Antisemitismo

JORGE ROZEMBLUM

¿Puede el hecho terrible del odio ancestral y visceral cargarse de un efecto positivo? Sólo es una trampa intelectual: de nada sirve sufrir la discriminación si no se actúa por repararla.

El odio irracional al judío ha causado millonarias muertes a lo largo de los siglos. Si bien el peor caso sin duda fue el holocausto nazi, la época de las cruzadas también fue ocasión propicia para masacres de camino al Santo Sepulcro, sin olvidar las matanzas del Siglo XIX que dieron lugar a la inclusión de la palabra pogromo en muchos idiomas, o las algaradas ibéricas de finales del XIV. Y aunque el antisemitismo no debería contarse sólo por cadáveres, sino también por el sufrimiento y las cicatrices que deja de por vida en los supervivientes, hay un precepto que anula todos los otros mandamientos: pikuaj nefesh, la preservación de la vida, que la diferencia claramente de la vía sin retorno de la muerte, en las condiciones que sean.

Desde este último punto de vista hay que valorar aquellas situaciones que, pese al dolor que generan, sirven para seguir vivos. El caso más patente y universal es el de la defensa propia: por más que nos repugne la violencia, es ética su utilización ante una amenaza real. Pero existen casos más complejos y aparentemente contradictorios que quisiera ilustrar con la historia de mi propia familia, que durante siglos vivió en una próspera ciudad en la que a principios de los años 30 la comunidad judía constituía el 42%, época en la que las inclemencias políticas desataron olas de pobreza y antisemitismo. En ese clima de intolerancia y sufrimiento, mis antepasados tomaron la decisión de dejar la tierra que habían habitado al menos durante tres siglos para instalarse en uno de los pocos países que permitían la inmigración de judíos en épocas de crisis económica mundial. A mediados de octubre de 1942, los 30 mil judíos que quedaban en Brest fueron fusilados al borde de fosas. Sólo sobrevivieron 7.
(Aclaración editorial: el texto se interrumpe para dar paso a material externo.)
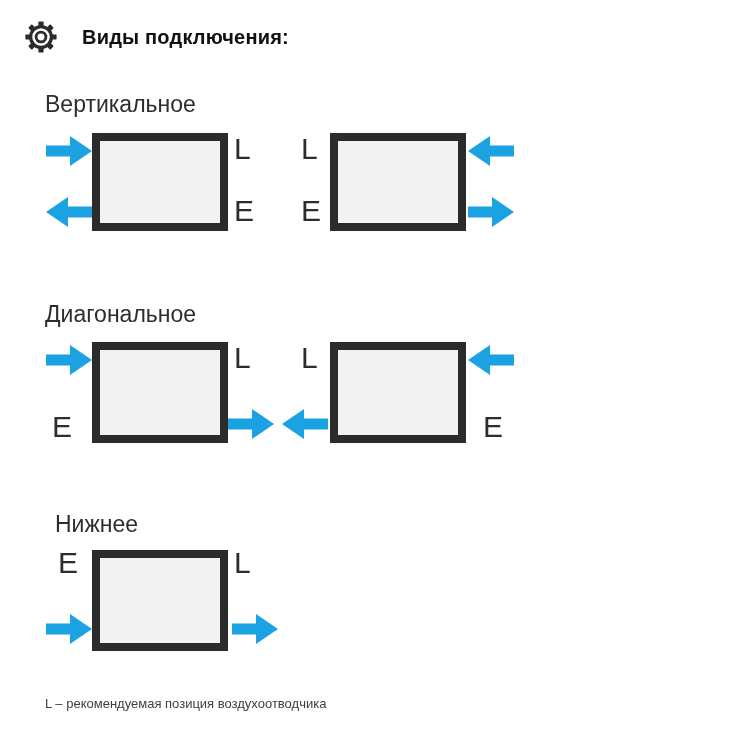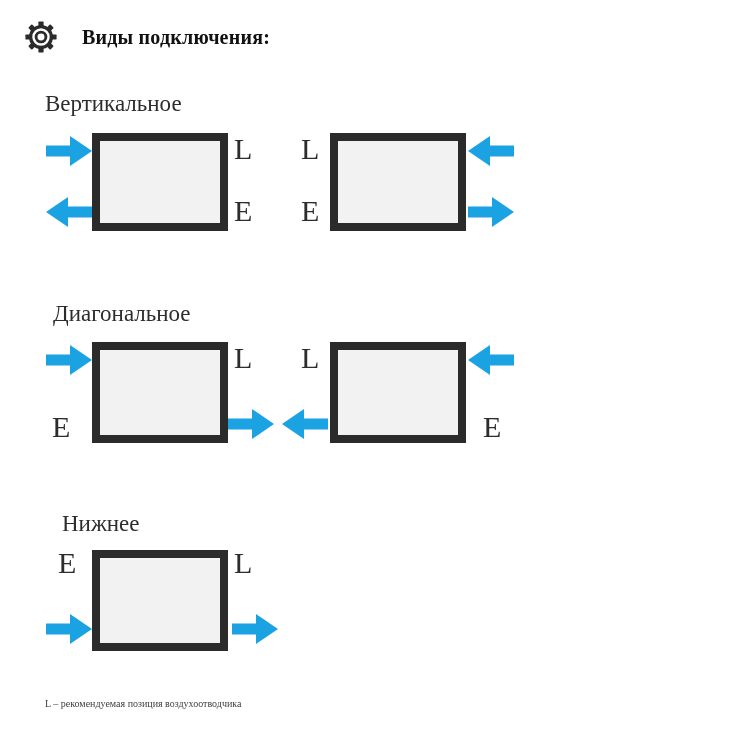--- a/index.html
+++ b/index.html
@@ -1,27 +1,27 @@
 <!DOCTYPE html>
 <html><head>
 <meta charset="utf-8">
 <style>
   html,body{margin:0;padding:0;background:#ffffff;}
   .canvas{
     position:relative;width:750px;height:750px;background:#ffffff;
-    font-family:Liberation Serif, serif;overflow:hidden;
+    font-family:Liberation Sans, sans-serif;overflow:hidden;
   }
   .header{position:absolute;left:24px;top:20px;display:flex;align-items:center;gap:24px;}
   .gear{width:34px;height:34px;}
   .title{font-size:20px;font-weight:bold;color:#111111;letter-spacing:.2px;}
   .section-label{position:absolute;font-size:23px;color:#2d2d2d;line-height:24px;white-space:nowrap;text-align:right;}
   .box{position:absolute;box-sizing:border-box;border:8px solid #2b2b2b;background:#f2f2f2;}
   .port{position:absolute;font-size:30px;line-height:30px;color:#2d2d2d;}
   .arrow{position:absolute;width:46px;height:30px;display:block;}
-  .legend{position:absolute;left:45px;top:694px;font-size:10px;line-height:19px;color:#3e3e3e;}
+  .legend{position:absolute;left:45px;top:694px;font-size:13px;line-height:19px;color:#3e3e3e;}
 </style>
 </head>
 <body>
 
 <div class="canvas">
 
   <div class="header">
     <svg class="gear" viewBox="0 0 36 36" aria-hidden="true">
       <g fill="#2b2b2b">
         <rect x="15.25" y="1.5" width="5.5" height="5.5" rx="1"></rect>
@@ -52,40 +52,40 @@
       <div class="port" style="left: 234px; top: 196px;">E</div>
       <div class="box" style="left: 330px; top: 133px; width: 136px; height: 98px; border-color: rgb(43, 43, 43); background: rgb(242, 242, 242);"></div>
       <svg viewBox="0 0 46 30" class="arrow" style="left: 468px; top: 136px;">
         <polygon points="46,9.5 22,9.5 22,0 0,15 22,30 22,20.5 46,20.5" fill="#1BA2E2"></polygon>
       </svg>
       <svg viewBox="0 0 46 30" class="arrow" style="left: 468px; top: 197px;">
         <polygon points="0,9.5 24,9.5 24,0 46,15 24,30 24,20.5 0,20.5" fill="#1BA2E2"></polygon>
       </svg>
       <div class="port" style="left: 301px; top: 134px;">L</div>
       <div class="port" style="left: 301px; top: 196px;">E</div>
-      <div class="section-label" style="left: 53px; top: 302px;">Диагональное</div>
+      <div class="section-label" style="left: 45px; top: 302px;">Диагональное</div>
       <div class="box" style="left: 92px; top: 342px; width: 136px; height: 101px; border-color: rgb(43, 43, 43); background: rgb(242, 242, 242);"></div>
       <svg viewBox="0 0 46 30" class="arrow" style="left: 46px; top: 345px;">
         <polygon points="0,9.5 24,9.5 24,0 46,15 24,30 24,20.5 0,20.5" fill="#1BA2E2"></polygon>
       </svg>
       <svg viewBox="0 0 46 30" class="arrow" style="left: 228px; top: 409px;">
         <polygon points="0,9.5 24,9.5 24,0 46,15 24,30 24,20.5 0,20.5" fill="#1BA2E2"></polygon>
       </svg>
       <div class="port" style="left: 234px; top: 343px;">L</div>
       <div class="port" style="left: 52px; top: 412px;">E</div>
       <div class="box" style="left: 330px; top: 342px; width: 136px; height: 101px; border-color: rgb(43, 43, 43); background: rgb(242, 242, 242);"></div>
       <svg viewBox="0 0 46 30" class="arrow" style="left: 282px; top: 409px;">
         <polygon points="46,9.5 22,9.5 22,0 0,15 22,30 22,20.5 46,20.5" fill="#1BA2E2"></polygon>
       </svg>
       <svg viewBox="0 0 46 30" class="arrow" style="left: 468px; top: 345px;">
         <polygon points="46,9.5 22,9.5 22,0 0,15 22,30 22,20.5 46,20.5" fill="#1BA2E2"></polygon>
       </svg>
       <div class="port" style="left: 301px; top: 343px;">L</div>
       <div class="port" style="left: 483px; top: 412px;">E</div>
-      <div class="section-label" style="left: 62px; top: 512px;">Нижнее</div>
+      <div class="section-label" style="left: 55px; top: 512px;">Нижнее</div>
       <div class="box" style="left: 92px; top: 550px; width: 136px; height: 101px; border-color: rgb(43, 43, 43); background: rgb(242, 242, 242);"></div>
       <svg viewBox="0 0 46 30" class="arrow" style="left: 46px; top: 614px;">
         <polygon points="0,9.5 24,9.5 24,0 46,15 24,30 24,20.5 0,20.5" fill="#1BA2E2"></polygon>
       </svg>
       <svg viewBox="0 0 46 30" class="arrow" style="left: 232px; top: 614px;">
         <polygon points="0,9.5 24,9.5 24,0 46,15 24,30 24,20.5 0,20.5" fill="#1BA2E2"></polygon>
       </svg>
       <div class="port" style="left: 58px; top: 548px;">E</div>
       <div class="port" style="left: 234px; top: 548px;">L</div>
     </div>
También escaparon a la matanza sistemática de los judíos europeos aquellos que no pudieron soportar el antisemitismo totalitario y se marcharon a las pocas geografías -desconocidas e inciertas- en las que, aunque fuera ilegalmente en muchos casos, pudieron entrar. Eso salvó sus vidas, como muchos siglos antes el rabino cordobés Maimónides salvó la suya de las atrocidades de los almohades, vagando por distintos continentes durante suficientes años para convertirse en uno de los sabios más venerados de nuestro pueblo y la historia general. ¿Qué hubiera sido de ese joven de apenas 13 años si su familia no hubiera decidido sacrificar todo lo que tenían para huir de la intolerancia?

¿Puede el hecho terrible del odio ancestral y visceral cargarse de un efecto positivo? Sólo es una trampa intelectual: de nada sirve sufrir la discriminación si no se actúa por repararla. No salvamos la vida si no salvamos el alma, que es la traducción literal del mencionado pikuaj nefesh. Y no salvamos el alma sólo por seguir respirando, si no luchando mientras respiremos por acabar con esa lacra de desprecio incrustada desde hace milenios en la mirada de los demás, si no denunciamos cualquier atisbo de esa enfermedad moral cuyos síntomas, a fuerza de  ser habituales y mayoritarios, pasan desapercibidos incluso al propio infectado.

 

*El autor es director de Radio Sefarad.